───── Dataset entries

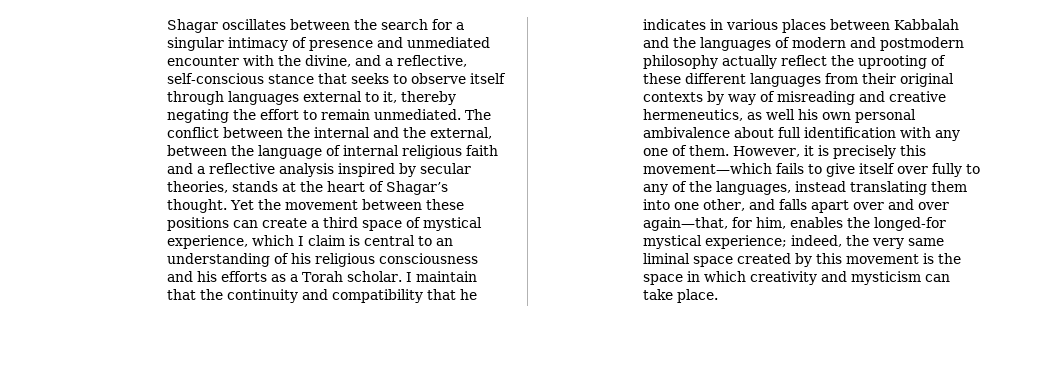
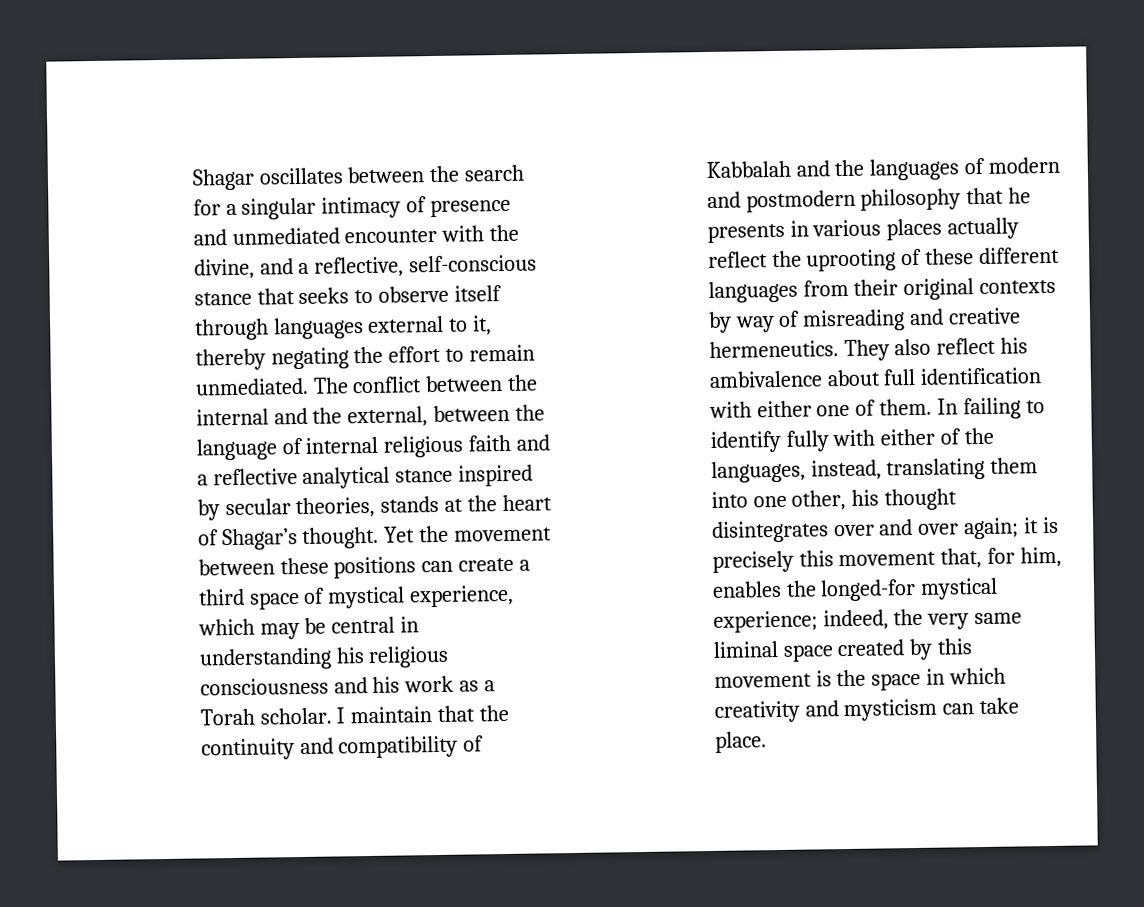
- The conflict between the internal and the external, between the language of internal religious faith and a reflective analysis inspired by secular theories, stands at the heart of Shagar’s thought.
+ The conflict between the internal and the external, between the language of internal religious faith and a reflective analytical stance inspired by secular theories, stands at the heart of Shagar’s thought.
- Yet the movement between these positions can create a third space of mystical experience, which I claim is central to an understanding of his religious consciousness and his efforts as a Torah scholar.
+ Yet the movement between these positions can create a third space of mystical experience, which may be central in understanding his religious consciousness and his work as a Torah scholar.
- I maintain that the continuity and compatibility that he indicates in various places between Kabbalah and the languages of modern and postmodern philosophy actually reflect the uprooting of these different languages from their original contexts by way of misreading and creative hermeneutics, as well his own personal ambivalence about full identification with any one of them.
+ I maintain that the continuity and compatibility of Kabbalah and the languages of modern and postmodern philosophy that he presents in various places actually reflect the uprooting of these different languages from their original contexts by way of misreading and creative hermeneutics. They also reflect his ambivalence about full identification with either one of them.
- However, it is precisely this movement—which fails to give itself over fully to any of the languages, instead translating them into one other, and falls apart over and over again—that, for him, enables the longed-for mystical experience; indeed, the very same liminal space created by this movement is the space in which creativity and mysticism can take place.
+ In failing to identify fully with either of the languages, instead, translating them into one other, his thought disintegrates over and over again; it is precisely this movement that, for him, enables the longed-for mystical experience; indeed, the very same liminal space created by this movement is the space in which creativity and mysticism can take place.

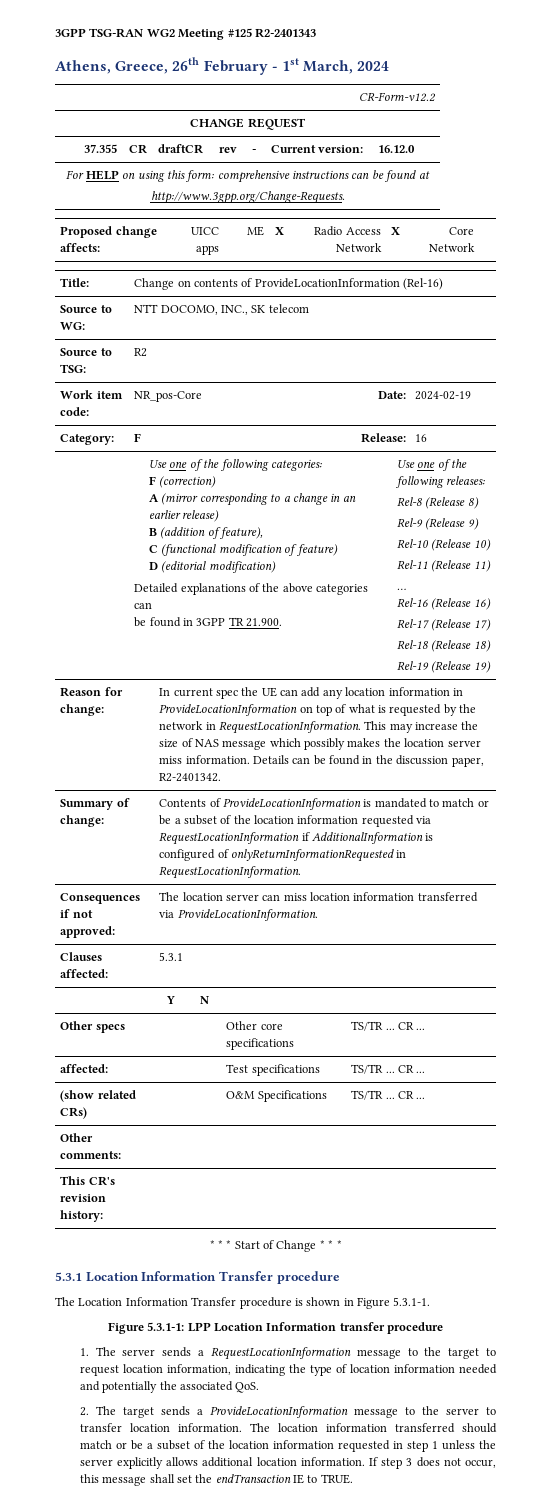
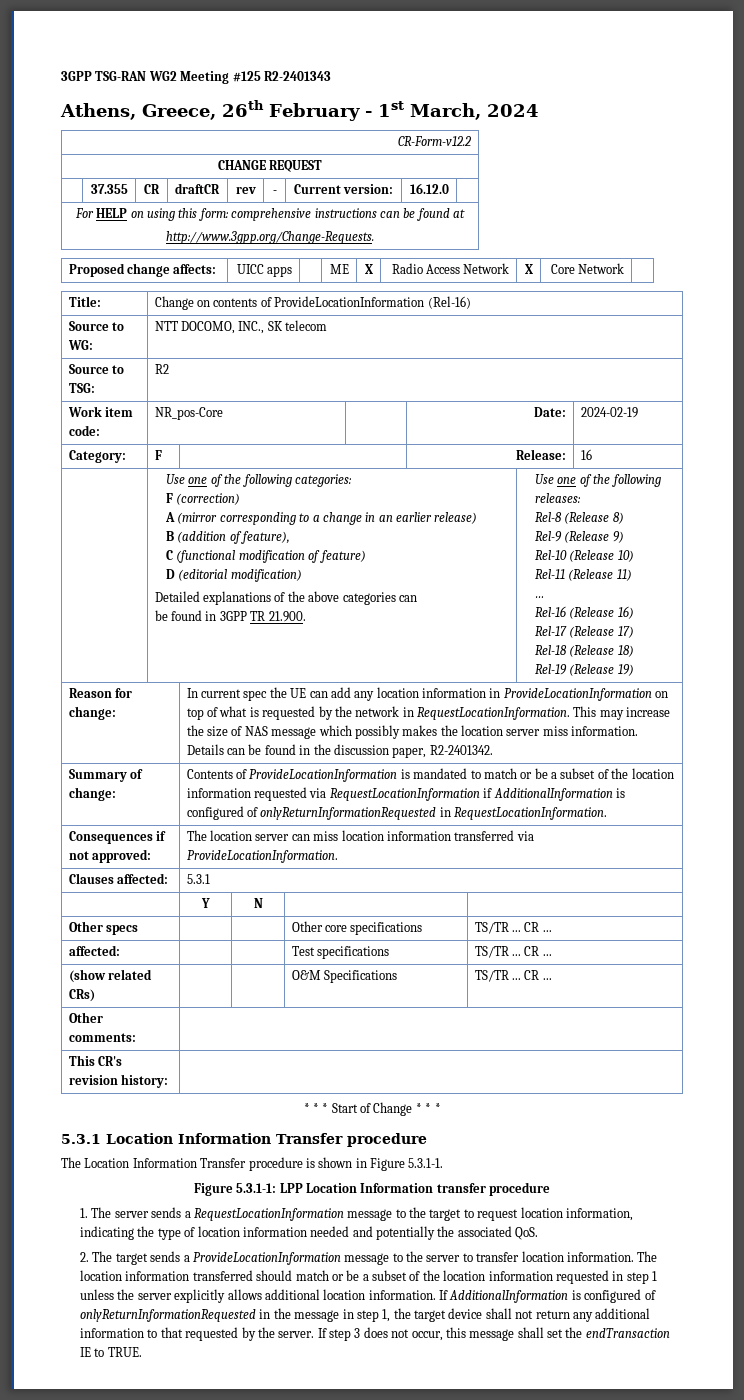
- If step 3 does not occur, this message shall set the endTransaction IE to TRUE.
+ If AdditionalInformation is configured of onlyReturnInformationRequested in the message in step 1, the target device shall not return any additional information to that requested by the server. If step 3 does not occur, this message shall set the endTransaction IE to TRUE.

──────────

◆ Problem:
Write out, exactly and with no pictures, the lines of the data from the first through the line containing "either one of them.".

◆ Response:
- The conflict between the internal and the external, between the language of internal religious faith and a reflective analysis inspired by secular theories, stands at the heart of Shagar’s thought.
+ The conflict between the internal and the external, between the language of internal religious faith and a reflective analytical stance inspired by secular theories, stands at the heart of Shagar’s thought.
- Yet the movement between these positions can create a third space of mystical experience, which I claim is central to an understanding of his religious consciousness and his efforts as a Torah scholar.
+ Yet the movement between these positions can create a third space of mystical experience, which may be central in understanding his religious consciousness and his work as a Torah scholar.
- I maintain that the continuity and compatibility that he indicates in various places between Kabbalah and the languages of modern and postmodern philosophy actually reflect the uprooting of these different languages from their original contexts by way of misreading and creative hermeneutics, as well his own personal ambivalence about full identification with any one of them.
+ I maintain that the continuity and compatibility of Kabbalah and the languages of modern and postmodern philosophy that he presents in various places actually reflect the uprooting of these different languages from their original contexts by way of misreading and creative hermeneutics. They also reflect his ambivalence about full identification with either one of them.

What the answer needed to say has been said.